V.H.: OK. How would Willie have gotten from the rural area back to his house in the dead of night in December? And I know it gets pretty cold in Mississippi in December. To walk 40 miles is just a far stretch for anybody. I would hope that somebody along the way would have brought this up to say, “Well if the car was found by [i.e. next to] the victims, how did Willie get home?” … I’ve read a lot of reports that said this jailhouse witness said he confessed, this one said he had the gun, this one said this and that – not one person said this is how he got from the crime scene back to his house. So I think that’s a huge factor missing out of this case.

This is just one of the many missing factors in the prosecution’s version of events. It is time to admit this.
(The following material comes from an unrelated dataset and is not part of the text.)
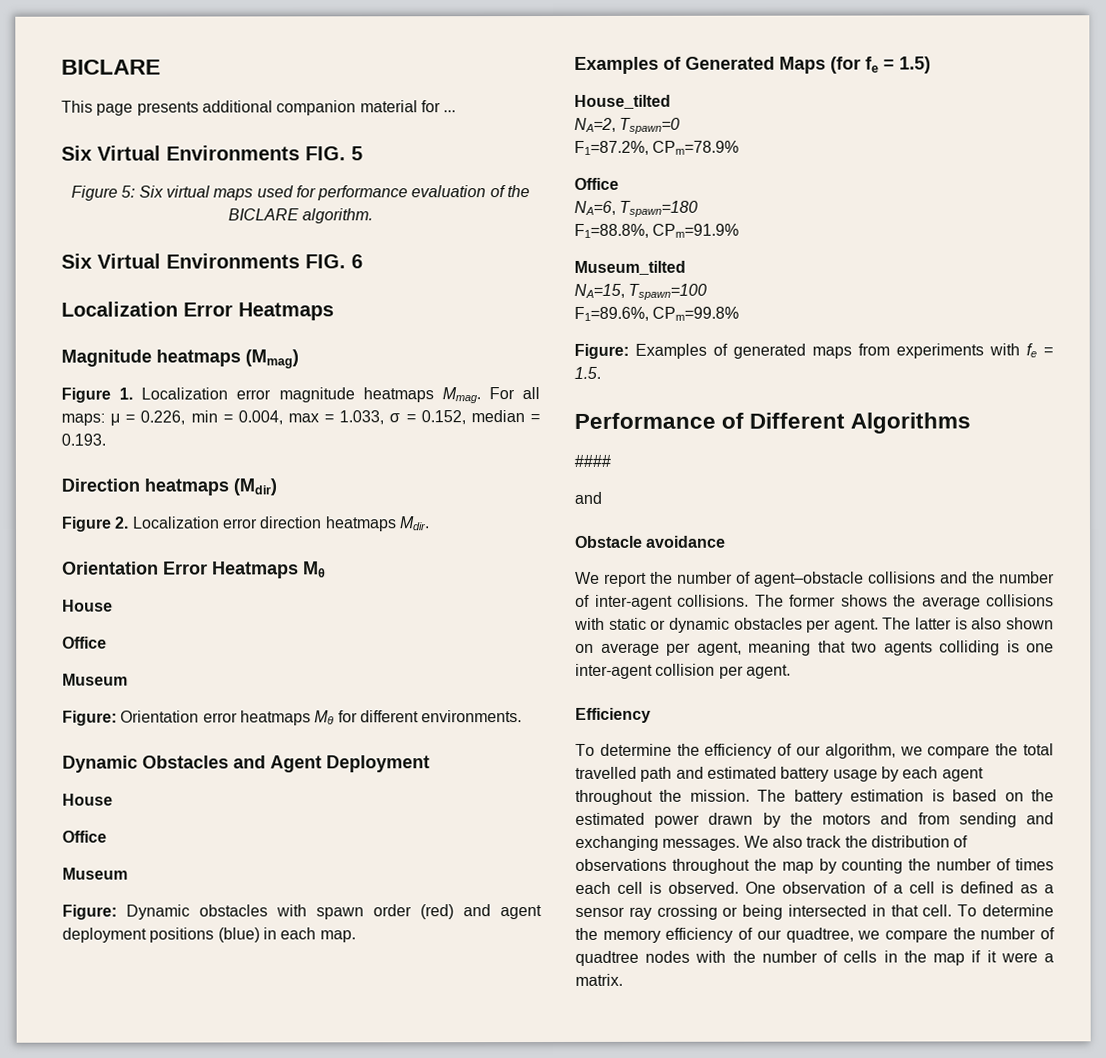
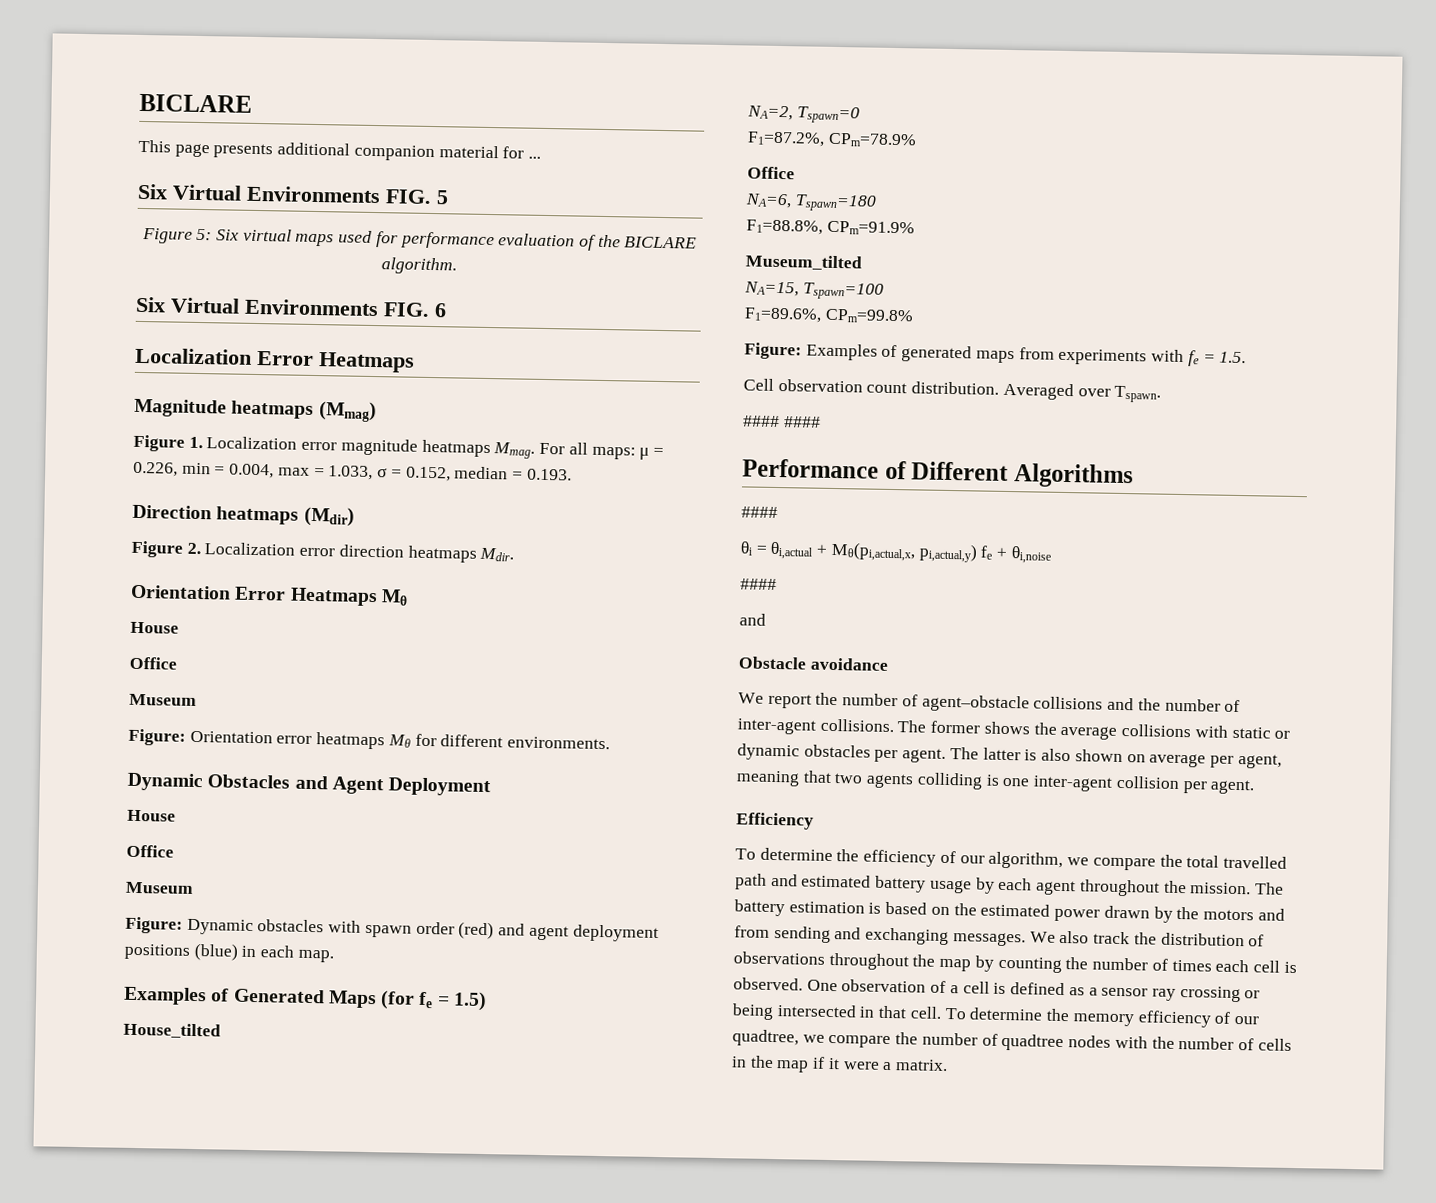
+ Cell observation count distribution. Averaged over Tspawn.
+ #### ####
+ θi = θi,actual + Mθ(pi,actual,x, pi,actual,y) fe + θi,noise
+ ####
It is time for justice for Willie.

*On the day before Willie’s scheduled execution in May 2013, Blog Talk Radio’s “The Other Side of Justice” featured a program about Willie, Dead Man Walking. The Willie Manning Case. In it Vincent Hill, a private investigator and ex-policeman, interviewed Willie’s childhood friend, David Skato, about the prosecution’s version of what happened when the two students were murdered. The interview does not start properly until 4 minutes into the recording. 16.30 indicates the timing of this extract on the audio.
**Skato seems to have overestimated this distance, which court documents give as ten miles, still a long way to walk.
See Willie Jerome Manning’s Petition for Post-Conviction Relief, filed in Oktibbeha County Circuit Court on October 8 2001, page 14, ¶38 (page 33 of documents archived at this link).
***Willie’s ex-girfriend, Paula Hathorn, testified at trial that Willie was away from home from December 9 until December 14. However, when law enforcement secretly recorded her talking to Willie she
“did not dispute in any way Manning’s contention that he was at the 2500 Club the night of the students’ death and that he came home after being at the club.”
See Willie Jerome Manning’s Petition for Post-Conviction Relief, filed in Oktibbeha County Circuit Court on October 8 2001, page 47, ¶130 (page 66 of documents archived at this link).
Willie’s account is further supported by the testimony of another witness, Lindell Grayer, who told the court that he picked Willie up from his home on the morning of December 11 and gave him a ride into town.
See Willie Jerome Manning’s Petition for Post-Conviction Relief, filed in Mississippi Supreme Court on December 16 2004, page 10 (page 75 of documents archived at this link).